Soportó quince años de prisión inmunda. Únicamente la esperanza de volver a abrazar a Jane le ayudó a luchar por su vida en medio de aquel lugar de muerte y desolación.

En mil ochocientos cincuenta y siete comenzaron las revueltas que conducirían al primer intento de independencia hindú y las cárceles se vaciaron. Rajiv fue libre y consiguió recomponer su malograda salud. Averiguó que Jane había sido enviada a Inglaterra, lejos de la guerra. Pagó un pasaje en el primer carguero hacia Portsmouth y pudo llegar a la residencia de York. Una dama malcarada lo despachó sin miramientos menospreciando su aspecto. Pero Rajiv regresó cada día, durante meses y observó que el primer domingo de cada mes era un adolescente de piel oscura quien atendía.

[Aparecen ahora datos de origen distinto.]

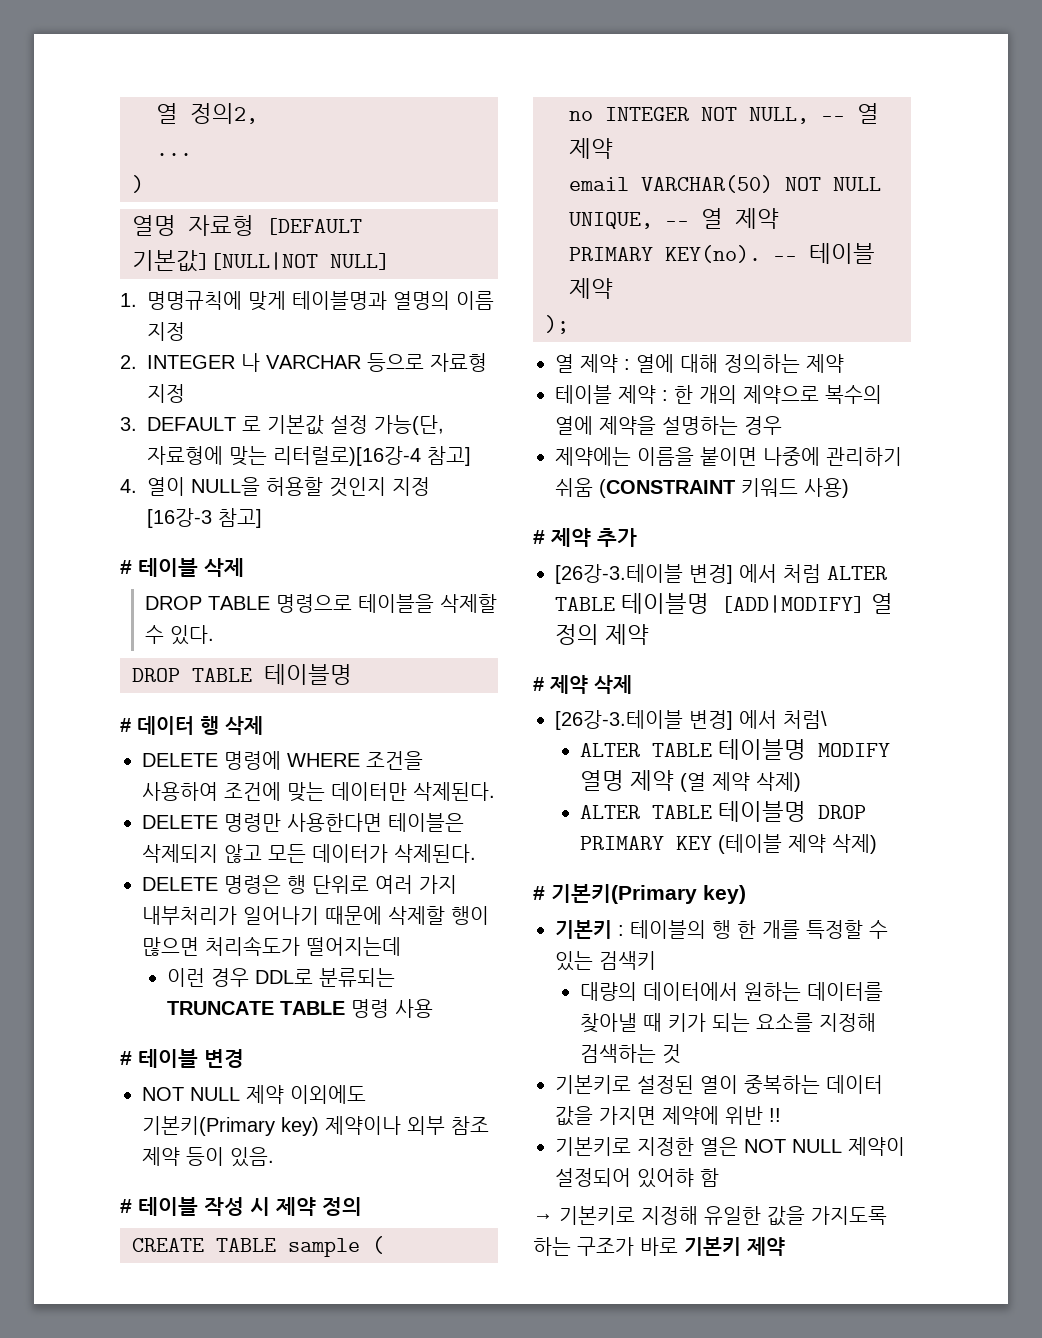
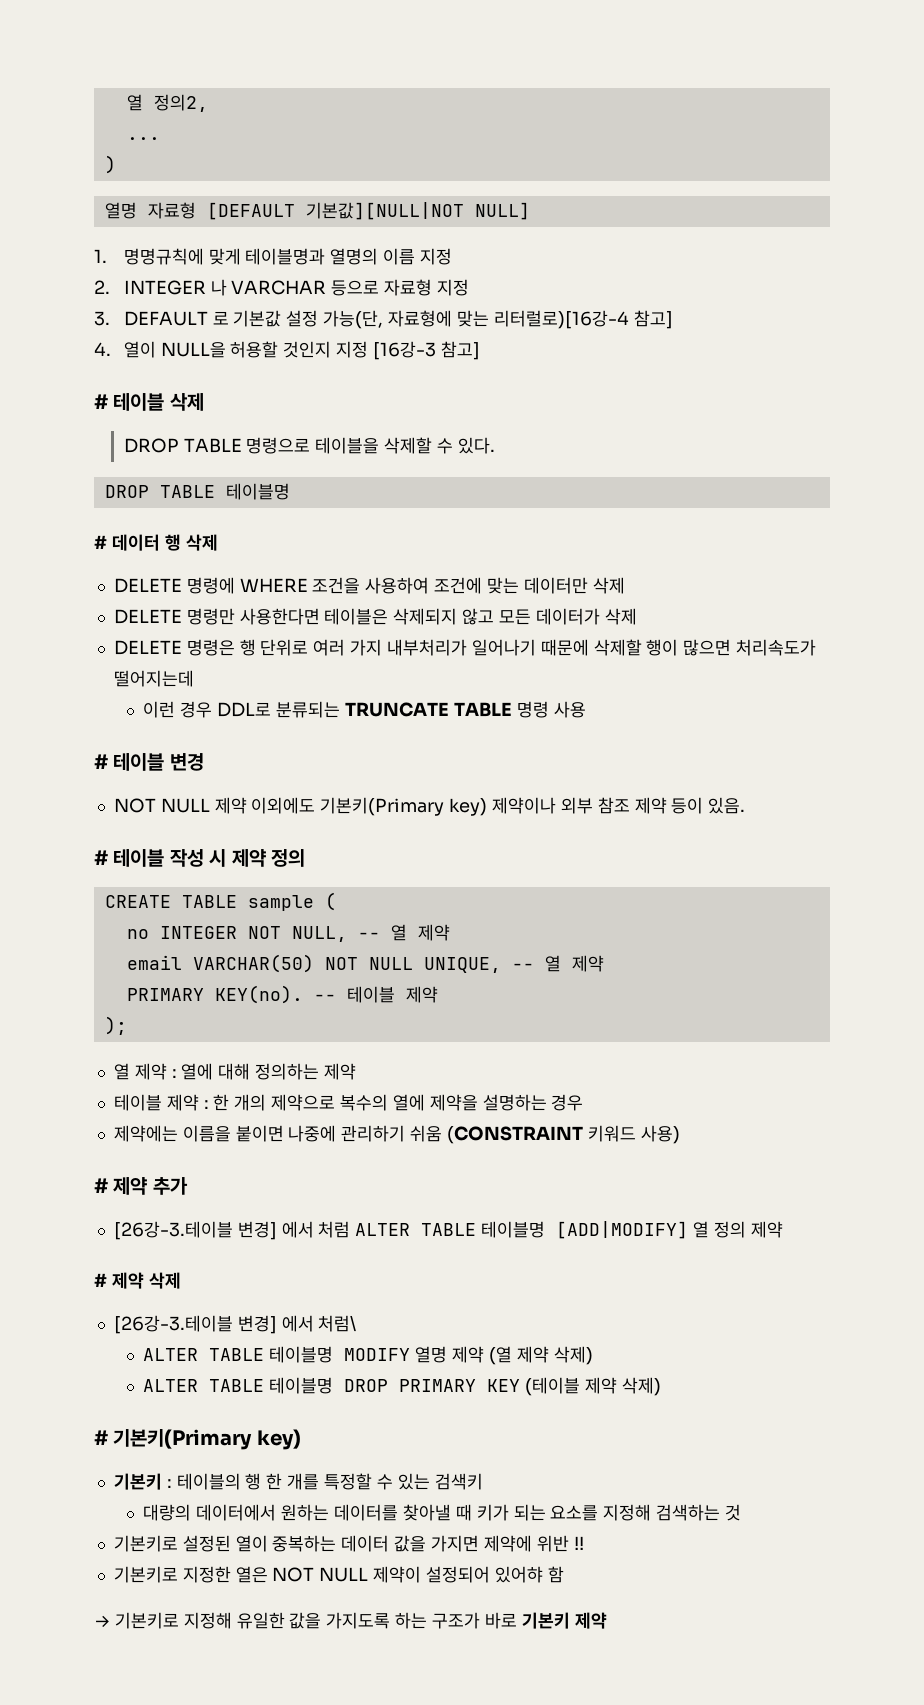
[413,782,495,801] 삭제된다. -> [592,577,625,594] 삭제
[394,844,476,863] 삭제된다. -> [604,608,637,625] 삭제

Transcurrido un año, a final de agosto, llamó. El joven le indicó que no aceptaban visitas de desconocidos, pero él le suplicó, famélico de amor, que le permitiese verla, pues había recorrido medio mundo para llegar allí.

Aquel muchacho lo ayudó a incorporarse y entrar. Fue conducido a la habitación donde descansaba Jane. De nuevo, aquel cruce de miradas ocurrido tantos años atrás. Rajiv regresó a aquel atardecer en Bangalore, a contemplar aquella mirada etérea, y sintió cómo su alma encontraba finalmente la paz.

Jane, con apenas un atisbo de voz, llamó al joven para que se acercase a Rajiv. Unió sus manos y, llena de orgullo, presentó a padre e hijo. Por un instante un hálito mágico circundó la habitación empujándoles a los tres a un abrazo imperecedero que consiguió, después de tantos años, reunirles para siempre.